The effectiveness of the method of self-treatment of concrete with mineral additives depends on their quantitative and qualitative selection. There is no undesirable internal tension in the concrete due to swelling. On the basis of water permeability tests in concrete it was found that it is possible to close the crack to a width of 0.22 mm [65].

5. The Cost of Producing Self-Healing Concrete

The authors of [20] studied the cost of utilization of microbial concrete as compared with conventional concrete. It is one of the main reasons for which this material is not mass produced and used in the construction industry at the moment. The cost analysis demonstrated that the price of microbial concrete is 2.3 to 3.9 times higher than the price of conventional concrete with lower quality.

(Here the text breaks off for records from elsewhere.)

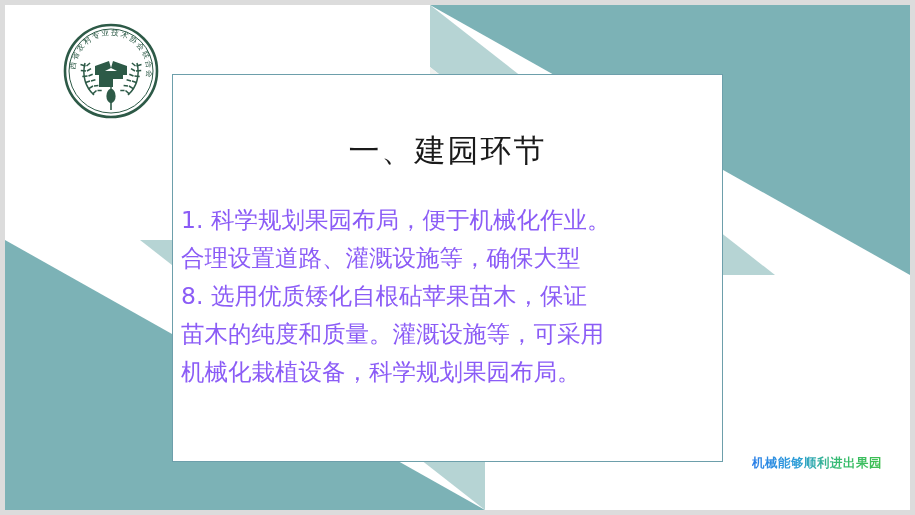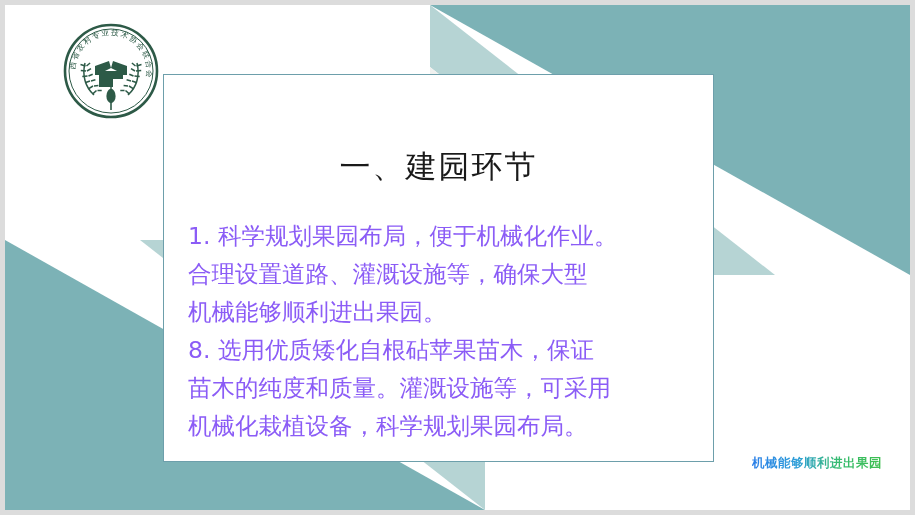--- a/index.html
+++ b/index.html
@@ -43,28 +43,28 @@
     left: 56px;
     top: 16px;
     width: 100px;
     height: 100px;
   }
   #logo svg { display: block; }
 
   
   #content-box {
     position: absolute;
-    left: 158px;
+    left: 167px;
     top: 69px;
     width: 551px;
     height: 388px;
     background: #ffffff;
     border: 1px solid #6d9fab;
     box-sizing: border-box;
-    padding: 16px;
+    padding: 0;
   }
   #slide-title {
     text-align: center;
     color: #1a1a1a;
     font-size: 31px;
     font-weight: 400;
     letter-spacing: 2px;
     margin: 0;
     padding: 58px 0 0 0;
     line-height: 1.1;
@@ -152,21 +152,20 @@
         <path d="M 50,70 l 0,-4" stroke="#2d5a47" stroke-width="1.4"></path>
       </g>
     </svg>
   </div>
 
   <div id="content-box">
     <h1 id="slide-title">一、建园环节</h1>
     <div id="body-text">
       <div class="line">1. 科学规划果园布局，便于机械化作业。</div>
       <div class="line">合理设置道路、灌溉设施等，确保大型</div>
-      <div class="line">机械能够顺利进出果园。</div>
       <div class="line">8. 选用优质矮化自根砧苹果苗木，保证</div>
       <div class="line">苗木的纯度和质量。灌溉设施等，可采用</div>
       <div class="line">机械化栽植设备，科学规划果园布局。</div>
     </div>
   </div>
 
   <div id="footer-brand">机械能够顺利进出果园</div>
 
 </div>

The high cost of bacterial cultures used in developing the material (bacteria and nutrients account for approx. 80% of the cost of raw materials [66]) is the reason why the initial costs are an order of magnitude higher than for traditional concrete. The authors [20] seek further reductions in the production cost of bacterial concrete in using nutrient ingredients, i.e., inexpensive industrial waste with a high protein content, e.g., stromata, liquid corn or lactose mother liquor from the starch industry—which they deal with in [26]. Due to this, the total cost of the process would be significantly reduced.
The high costs are difficult to justify to investors. The property of bacterial concrete to self-repair and thus extend the life of the building—and thus reducing the total cost of the building—is not noticed by investors or designers. They only see the high cost of production and, consequently, the initially high cost of the material. Another problem is that most contractors provide warranty for buildings for 10 years and this does not include cracks. Benefits from such concrete may not be visible for several or even over ten years. Therefore, the probability that contractors will be investing in this material is rather low. There are, however, situations where the benefits of self-healing concrete are beyond any economic discussions. Several such cases are referred to in [67]. There are descriptions of problems where money is less important than the protection of priceless objects.
For the time being, this material has not gained much recognition in the construction industry. However, with regard to the above quoted literature data on laboratory testing and the results obtained, this material is capable of fulfilling the intentions of the scientists. Obviously, further research will be needed in order to reduce the cost of culturing bacteria so that the material might have a lower initial cost and be accepted by contractors.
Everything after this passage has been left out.